-------- Dataset excerpts --------

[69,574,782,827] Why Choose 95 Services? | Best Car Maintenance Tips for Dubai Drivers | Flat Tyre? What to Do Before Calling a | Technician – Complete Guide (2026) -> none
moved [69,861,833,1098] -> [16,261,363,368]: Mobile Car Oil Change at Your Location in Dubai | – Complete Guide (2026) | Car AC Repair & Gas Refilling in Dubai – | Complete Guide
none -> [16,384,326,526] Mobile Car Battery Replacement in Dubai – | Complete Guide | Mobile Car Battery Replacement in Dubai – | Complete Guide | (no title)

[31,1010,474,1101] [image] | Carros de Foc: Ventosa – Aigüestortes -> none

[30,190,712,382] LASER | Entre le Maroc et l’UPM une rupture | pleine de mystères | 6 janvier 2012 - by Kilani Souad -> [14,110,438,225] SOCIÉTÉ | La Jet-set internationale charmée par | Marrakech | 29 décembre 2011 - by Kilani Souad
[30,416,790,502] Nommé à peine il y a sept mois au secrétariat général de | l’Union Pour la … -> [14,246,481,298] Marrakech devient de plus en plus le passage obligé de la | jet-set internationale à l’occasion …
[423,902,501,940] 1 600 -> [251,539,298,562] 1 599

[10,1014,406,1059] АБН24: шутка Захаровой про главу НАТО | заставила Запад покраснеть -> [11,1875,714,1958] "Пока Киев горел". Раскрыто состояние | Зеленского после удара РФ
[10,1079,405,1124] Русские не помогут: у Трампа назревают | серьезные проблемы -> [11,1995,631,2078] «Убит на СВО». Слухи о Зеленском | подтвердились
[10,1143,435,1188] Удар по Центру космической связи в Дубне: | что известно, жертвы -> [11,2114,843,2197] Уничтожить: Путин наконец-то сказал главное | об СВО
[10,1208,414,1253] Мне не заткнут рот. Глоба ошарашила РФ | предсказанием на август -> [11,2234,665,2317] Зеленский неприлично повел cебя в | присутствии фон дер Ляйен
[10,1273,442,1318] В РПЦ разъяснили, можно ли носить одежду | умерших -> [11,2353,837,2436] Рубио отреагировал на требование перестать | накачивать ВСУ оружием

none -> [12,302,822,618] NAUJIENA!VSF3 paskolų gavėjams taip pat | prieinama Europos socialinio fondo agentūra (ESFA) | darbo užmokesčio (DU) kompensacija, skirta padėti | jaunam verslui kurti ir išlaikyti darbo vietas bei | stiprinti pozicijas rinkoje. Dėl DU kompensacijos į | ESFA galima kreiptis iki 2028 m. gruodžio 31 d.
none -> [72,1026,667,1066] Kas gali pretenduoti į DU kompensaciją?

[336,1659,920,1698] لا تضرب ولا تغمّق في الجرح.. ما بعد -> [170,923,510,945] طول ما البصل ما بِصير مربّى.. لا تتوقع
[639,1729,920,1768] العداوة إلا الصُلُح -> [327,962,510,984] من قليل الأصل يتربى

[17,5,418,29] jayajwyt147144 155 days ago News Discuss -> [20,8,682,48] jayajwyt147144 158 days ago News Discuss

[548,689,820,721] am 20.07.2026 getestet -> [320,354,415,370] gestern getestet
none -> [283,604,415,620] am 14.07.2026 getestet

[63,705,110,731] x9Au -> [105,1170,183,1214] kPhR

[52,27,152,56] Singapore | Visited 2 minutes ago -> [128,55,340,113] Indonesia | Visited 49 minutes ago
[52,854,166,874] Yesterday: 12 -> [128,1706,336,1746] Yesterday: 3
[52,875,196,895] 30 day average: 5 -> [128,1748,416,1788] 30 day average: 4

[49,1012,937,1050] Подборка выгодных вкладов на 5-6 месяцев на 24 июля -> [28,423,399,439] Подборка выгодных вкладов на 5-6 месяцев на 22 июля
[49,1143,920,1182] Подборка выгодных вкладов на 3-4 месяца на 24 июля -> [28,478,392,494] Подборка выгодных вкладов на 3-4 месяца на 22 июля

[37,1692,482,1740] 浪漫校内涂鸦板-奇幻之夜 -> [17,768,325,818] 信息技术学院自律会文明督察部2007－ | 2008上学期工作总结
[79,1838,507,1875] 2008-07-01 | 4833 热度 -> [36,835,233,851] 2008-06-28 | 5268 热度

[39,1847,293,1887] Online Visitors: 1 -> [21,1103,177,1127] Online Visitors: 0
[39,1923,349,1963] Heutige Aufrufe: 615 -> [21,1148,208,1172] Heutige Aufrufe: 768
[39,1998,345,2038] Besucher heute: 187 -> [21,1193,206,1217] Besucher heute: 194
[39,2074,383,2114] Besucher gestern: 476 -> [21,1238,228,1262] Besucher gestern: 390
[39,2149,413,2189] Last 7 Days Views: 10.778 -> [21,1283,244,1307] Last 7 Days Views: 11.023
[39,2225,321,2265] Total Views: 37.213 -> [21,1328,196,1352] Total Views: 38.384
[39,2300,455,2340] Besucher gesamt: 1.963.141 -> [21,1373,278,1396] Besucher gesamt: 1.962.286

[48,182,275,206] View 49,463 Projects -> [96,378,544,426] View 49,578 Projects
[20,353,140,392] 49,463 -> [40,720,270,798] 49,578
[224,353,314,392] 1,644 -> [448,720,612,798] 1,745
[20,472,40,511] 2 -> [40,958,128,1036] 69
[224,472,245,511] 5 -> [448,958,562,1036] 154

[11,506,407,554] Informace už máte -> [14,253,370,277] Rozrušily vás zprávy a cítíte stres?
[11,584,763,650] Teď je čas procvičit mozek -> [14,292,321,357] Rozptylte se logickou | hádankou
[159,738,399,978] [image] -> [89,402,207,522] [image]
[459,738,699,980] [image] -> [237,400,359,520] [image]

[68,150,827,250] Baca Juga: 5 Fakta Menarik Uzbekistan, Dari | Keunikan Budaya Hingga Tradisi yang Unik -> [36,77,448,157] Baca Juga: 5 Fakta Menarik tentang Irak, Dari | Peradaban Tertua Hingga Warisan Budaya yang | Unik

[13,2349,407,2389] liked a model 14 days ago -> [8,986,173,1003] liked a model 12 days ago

--------

# Work task
Lines containing "internationale": tally them across the records above and give the total alone.

# Result
2